Gov. Spencer Cox has announced a statewide initiative to increase awareness of the Affordable Connectivity Program, which aims to get more Utahns connected to the Internet.

The "ACP Act Now: Utah" initiative unites a number of stakeholders to close the broadband affordability gap. According to the governor's office, almost 350,000 Utah households are eligible for a federal discount on monthly internet service, but only 16% of them have enrolled.

Clint Cottam, executive director of the Community Action Partnership of Utah, said many are not aware of the program, which is part of the issue.

"About 65% of our unconnected households are actually because of affordability, not because of infrastructure," Cottam pointed out. "Now granted, there is still 35% that are infrastructure-related — not getting enough providers and overcoming some of those planning barriers — but really, it's cost affordability."

Cottam pointed out being able to connect to the internet is essential for work, school and health care needs, especially post-pandemic. He added the State of Utah is starting to better understand broadband access is as important as other utilities, and those left behind will be at a disadvantage.

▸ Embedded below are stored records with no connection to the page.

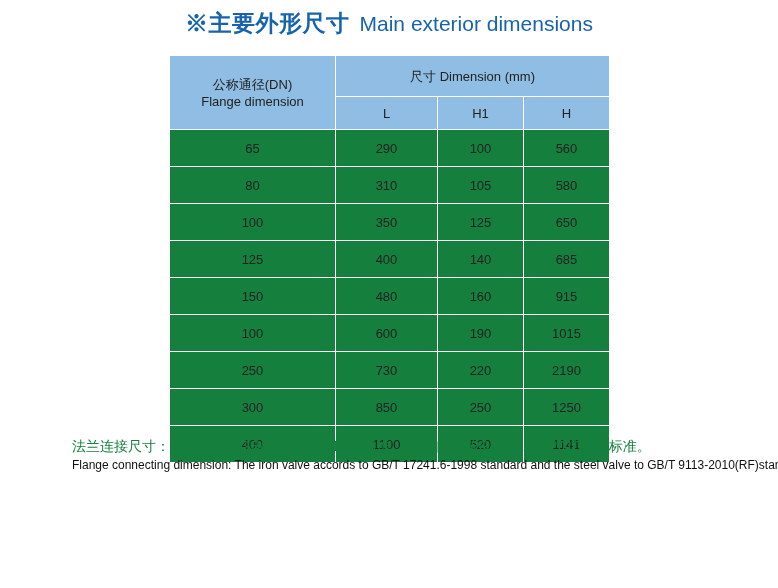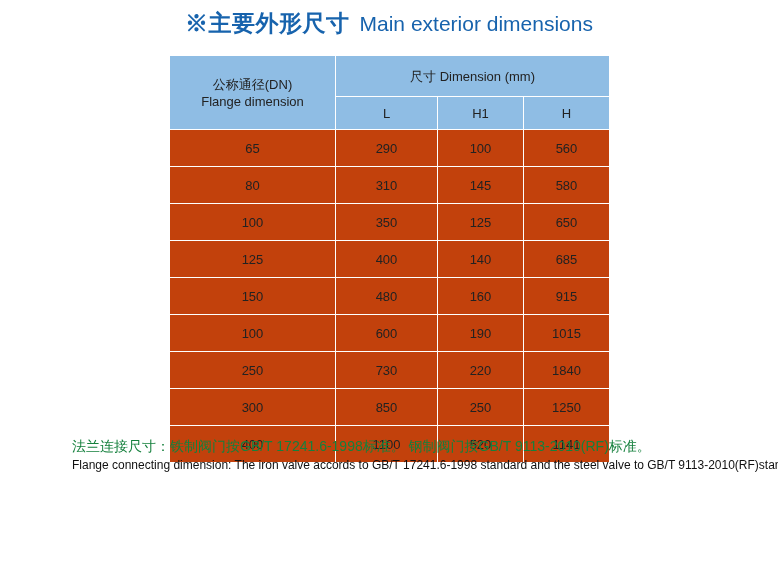"65" .body-cell { background: #c2410c -> #15803d }
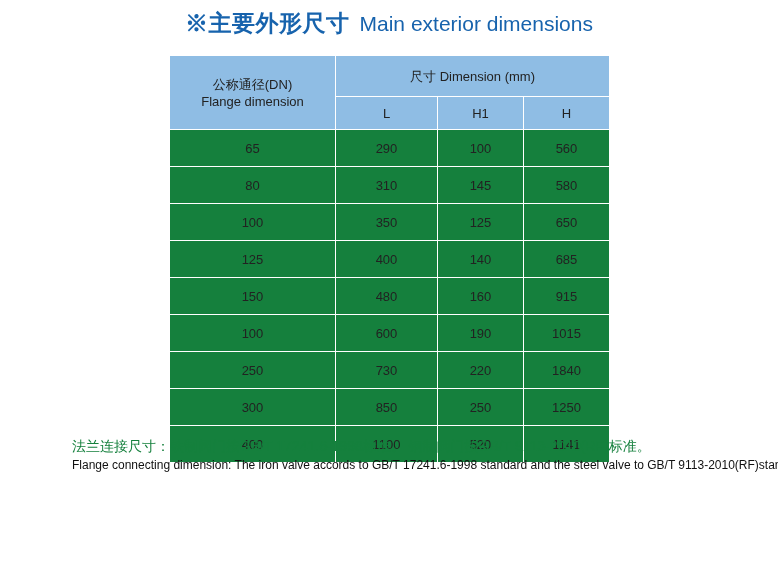"145" td.body-cell { text: 145 -> 105 }
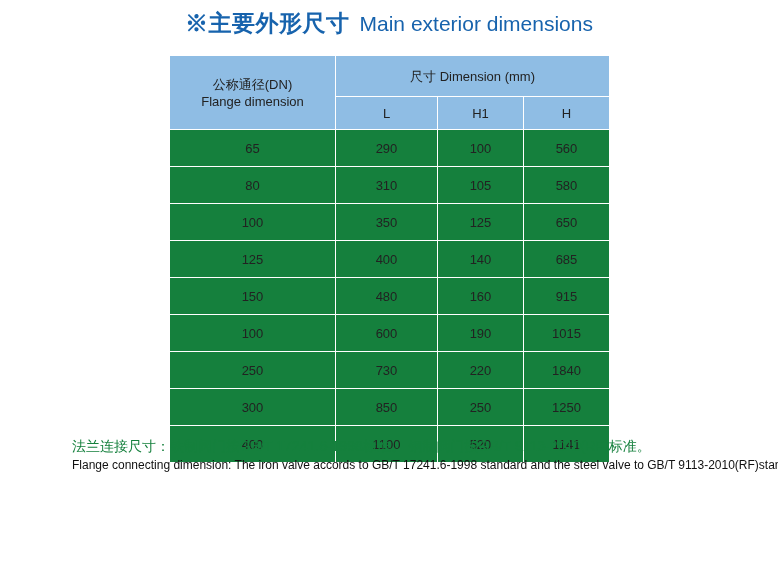"1840" td.body-cell { text: 1840 -> 2190 }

Cottam acknowledged there is also a general distrust of government-sponsored programs for many rural and marginalized populations. He emphasized community action agencies can help establish trust to get more people enrolled.

He added not all populations in Utah have the confidence or skills to complete the online forms, and networks like his serve those communities. Cottam stressed nationally, people of color are disproportionately affected by lack of broadband connectivity.

"We want to make this a service that is integrated with other things that can help a family stabilize and realize greater economic security," Cottam asserted. "I want people to know it is OK to ask for help, and it is OK to get help."

He said the Bipartisan Infrastructure Law includes funding for Affordable Connectivity Program outreach, which should help groups already working with lower-income clients.